Generate vector embeddings for chunked content

With vector search, you can apply vector embeddings to your content to categorize content that may be similar thematically, without having to contain specific keywords. AI/vector search works best when vector embeddings are generated on smaller chunks of text. if a single embedding is generated for a large document, the relevancy and accuracy of the search results will be impacted. AutoClassifier offers the ability to both chunk and generated vector embeddings onto your documents, providing a robust solution to effectively surface highly relevant search results.

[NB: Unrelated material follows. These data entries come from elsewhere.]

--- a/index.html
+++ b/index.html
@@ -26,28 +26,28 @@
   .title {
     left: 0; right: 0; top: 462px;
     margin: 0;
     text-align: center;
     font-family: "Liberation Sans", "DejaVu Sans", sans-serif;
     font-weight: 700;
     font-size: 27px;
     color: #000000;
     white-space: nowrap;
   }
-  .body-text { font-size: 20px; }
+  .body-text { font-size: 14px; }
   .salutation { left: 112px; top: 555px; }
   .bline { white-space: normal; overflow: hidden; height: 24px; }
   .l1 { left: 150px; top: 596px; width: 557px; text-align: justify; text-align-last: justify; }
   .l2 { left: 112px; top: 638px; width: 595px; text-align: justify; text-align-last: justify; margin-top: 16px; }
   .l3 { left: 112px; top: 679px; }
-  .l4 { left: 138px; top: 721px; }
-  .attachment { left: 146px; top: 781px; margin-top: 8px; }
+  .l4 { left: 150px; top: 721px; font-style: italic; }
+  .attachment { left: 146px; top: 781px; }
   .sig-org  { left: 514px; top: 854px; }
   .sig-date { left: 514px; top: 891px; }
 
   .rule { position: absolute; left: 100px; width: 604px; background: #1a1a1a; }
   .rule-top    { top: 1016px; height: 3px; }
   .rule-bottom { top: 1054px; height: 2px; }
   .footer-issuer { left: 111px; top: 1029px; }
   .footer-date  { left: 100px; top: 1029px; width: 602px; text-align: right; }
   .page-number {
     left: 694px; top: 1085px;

Applying chunking capabilities to your data

In AutoClassifier 7.0.0.0, the ability to chunk your indexed files was introduced. Chunking allows you to break down your content into smaller, more manageable segments, in order to surface search results that are more accurate and relevant to the user search query. For example, when a user searches for a specific term, AutoClassifier can use specified separators to chunk the content and surface the content that is the best match for the query. You should note that applying chunking components to your indexed content will impact your user search experience, as search results will yield chunks of documents rather than the whole document.

To apply document chunking capabilities to your content sources, you must add the document chunker and chunk processor components to your pipeline.

Limitations

  • Chunking capabilities are currently only compatible with Azure Cognitive Search, AWS Opensearch, and ElasticSearch targets. For more information on setting up these targets, see configure your target.

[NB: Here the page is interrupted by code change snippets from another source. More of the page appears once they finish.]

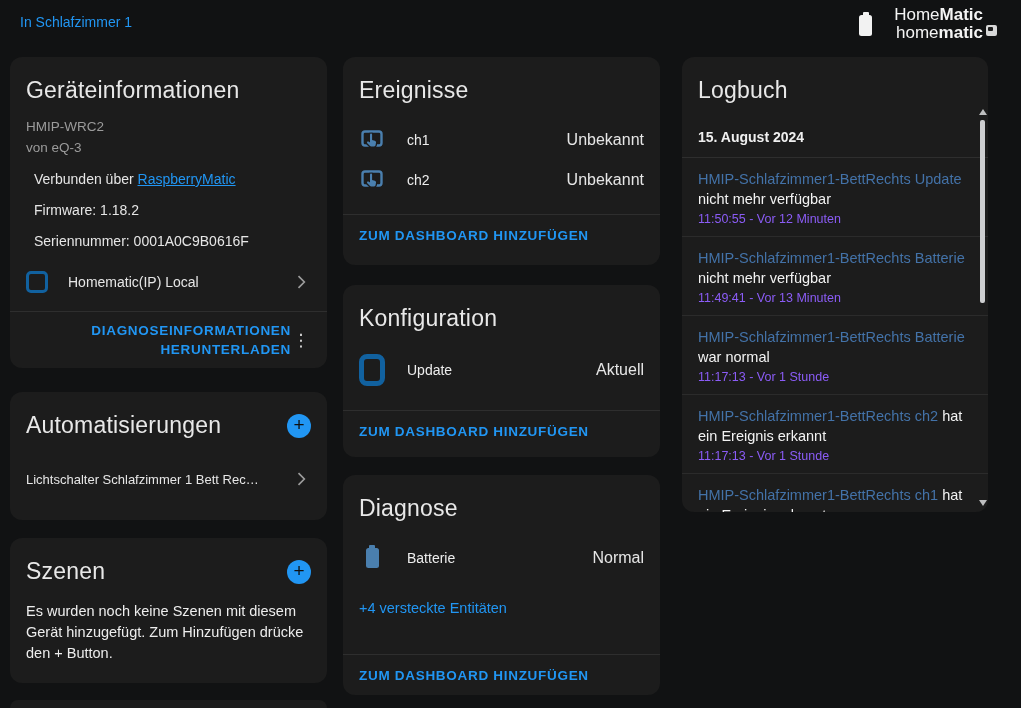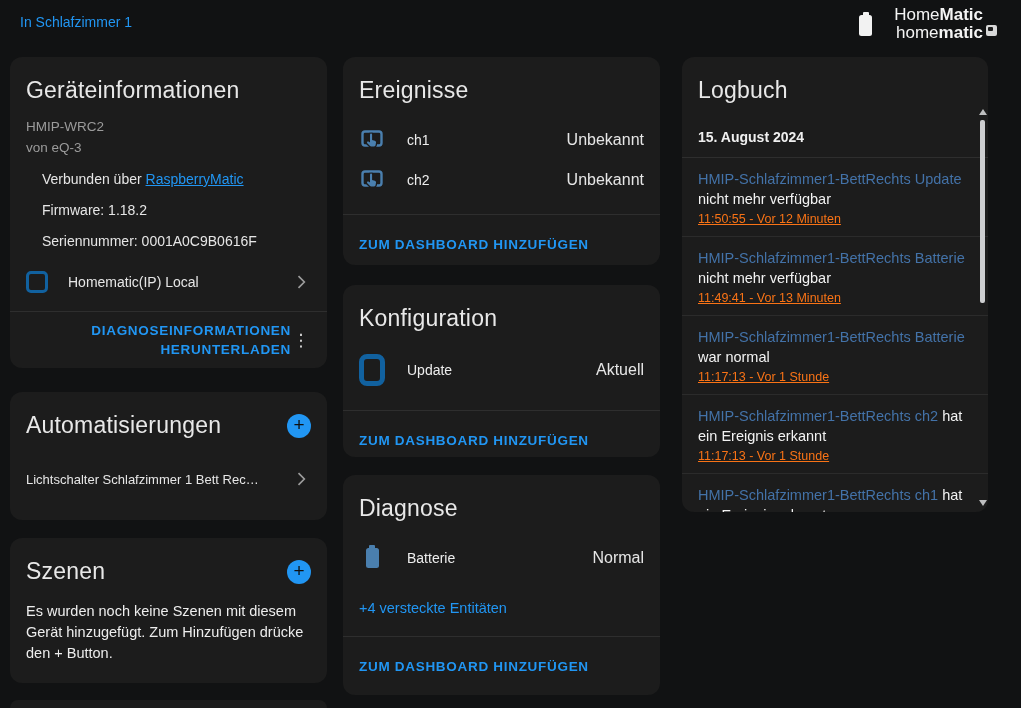--- a/index.html
+++ b/index.html
@@ -47,32 +47,32 @@
   }
   .card-title {
     font-size:23px; font-weight:400; color:#e8e8e8;
     padding:20px 16px 0; letter-spacing:0.2px;
   }
   .divider { border-top:1px solid #2e2e2e; }
   .text-btn {
     color:#2196f3; font-weight:700; font-size:13.5px; letter-spacing:0.7px;
     cursor:pointer;
   }
-  .card-footer { border-top:1px solid #2e2e2e; padding:20px 16px; }
+  .card-footer { border-top:1px solid #2e2e2e; padding:11px 16px; }
   .fab {
     width:24px; height:24px; border-radius:50%; background:#2196f3;
     color:#101010; font-size:19px; font-weight:500; line-height:22px;
     text-align:center; cursor:pointer; flex:none;
   }
   .card-head { display:flex; align-items:center; justify-content:space-between; padding:20px 16px 0; }
   .card-head .card-title { padding:0; }
   
   #card-device { height:311px; margin-bottom:24px; }
   .model-block { margin:12px 16px 0; color:#9b9b9b; font-size:13.5px; line-height:21px; }
-  .info-line { margin:12px 32px 0; font-size:14px; color:#e6e6e6; line-height:19px; }
+  .info-line { margin:12px 24px 0; font-size:14px; color:#e6e6e6; line-height:19px; }
   .link { color:#2196f3; text-decoration:underline; cursor:pointer; }
   .integration-row { display:flex; align-items:center; margin-top:14px; padding:0 16px; height:34px; cursor:pointer; }
   .hm-logo-sm { width:22px; height:22px; border:3px solid #11619f; border-radius:5px; flex:none; }
   .integration-name { margin-left:20px; flex:1; font-size:14px; }
   .chev { flex:none; width:20px; height:20px; }
   .chev svg { display:block; }
   #card-device .card-footer { position:absolute; left:0; right:0; bottom:0; display:flex; align-items:center; padding:9px 16px; }
   .btn-multiline { flex:1; text-align:right; line-height:19px; }
   .dots-vertical { color:#dedede; font-size:17px; line-height:17px; letter-spacing:0; width:20px; text-align:center; cursor:pointer; }
   
@@ -103,21 +103,21 @@
   }
   .hidden-link { display:block; margin:22px 16px 0; font-size:14.5px; color:#2196f3; cursor:pointer; }
   
   #card-logbook { height:455px; }
   .log-date { margin:25px 16px 0; font-size:14px; font-weight:700; color:#efefef; }
   .log-date-divider { margin-top:12px; }
   .log-entry { padding:11px 16px 10px; border-bottom:1px solid #2b2b2b; cursor:pointer; }
   .log-text { font-size:14.5px; line-height:20px; }
   .log-entity { color:#4372a8; }
   .log-msg { color:#f2f2f2; font-weight:500; }
-  .log-time { margin-top:3px; font-size:12.5px; color:#f97316;text-decoration:underline; }
+  .log-time { margin-top:3px; font-size:12.5px; color:#8b5cf6; }
   
   .sb-thumb {
     position:absolute; right:3px; top:63px; width:5px; height:183px;
     background:#cdced0; border-radius:2px; cursor:pointer;
   }
   .sb-arrow-up, .sb-arrow-down {
     position:absolute; right:1px; width:0; height:0; cursor:pointer;
     border-left:4.5px solid transparent; border-right:4.5px solid transparent;
   }
   .sb-arrow-up   { top:52px;   border-bottom:6px solid #bdbebf; }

  • If you are using the Document Chunker component in AutoClassifier, any properties that are defined by a script in Connectivity Hub will not appear in the index. You must define scripted properties in an AutoClassifier script, and specify the property in the Properties To Include field in the Document Chunker configuration settings.

AutoClassifier component flow

The following table shows the overall flow that you must configure to add vector embeddings to chunked content:

Step Additional information
1. In your main pipeline that you use to receive documents, configure the document chunker component You can configure your chunking component to specify various factors such as the number of characters per chunk, the overlap percentage between chunks, the maximum size of text extracted from documents, and the ability to extract metadata from the file.
2. In your main pipeline, configure the chunk processor component to call another pipeline to process each chunk This chunk processor component allows you to specify a pipeline that you want to use to process your chunks. By doing so, you will be able to treat each individual chunk as if it were its own document and apply an entire pipelines functionality to your chunks to further process and enhance them.
3. In the processing pipeline, configure a custom script component that applies vector embedding to the chunks Use a scripting component to apply vector embeddings to the chunk body property that was specified when you configured the document chunker.
4. Test your pipelines to verify that you are receiving chunks and vector embeddings in your metadata Use the Pipeline Testing page to test your components and pipelines. After running a test, you can verify that you are receiving document chunks and vector embeddings in your output metadata properties.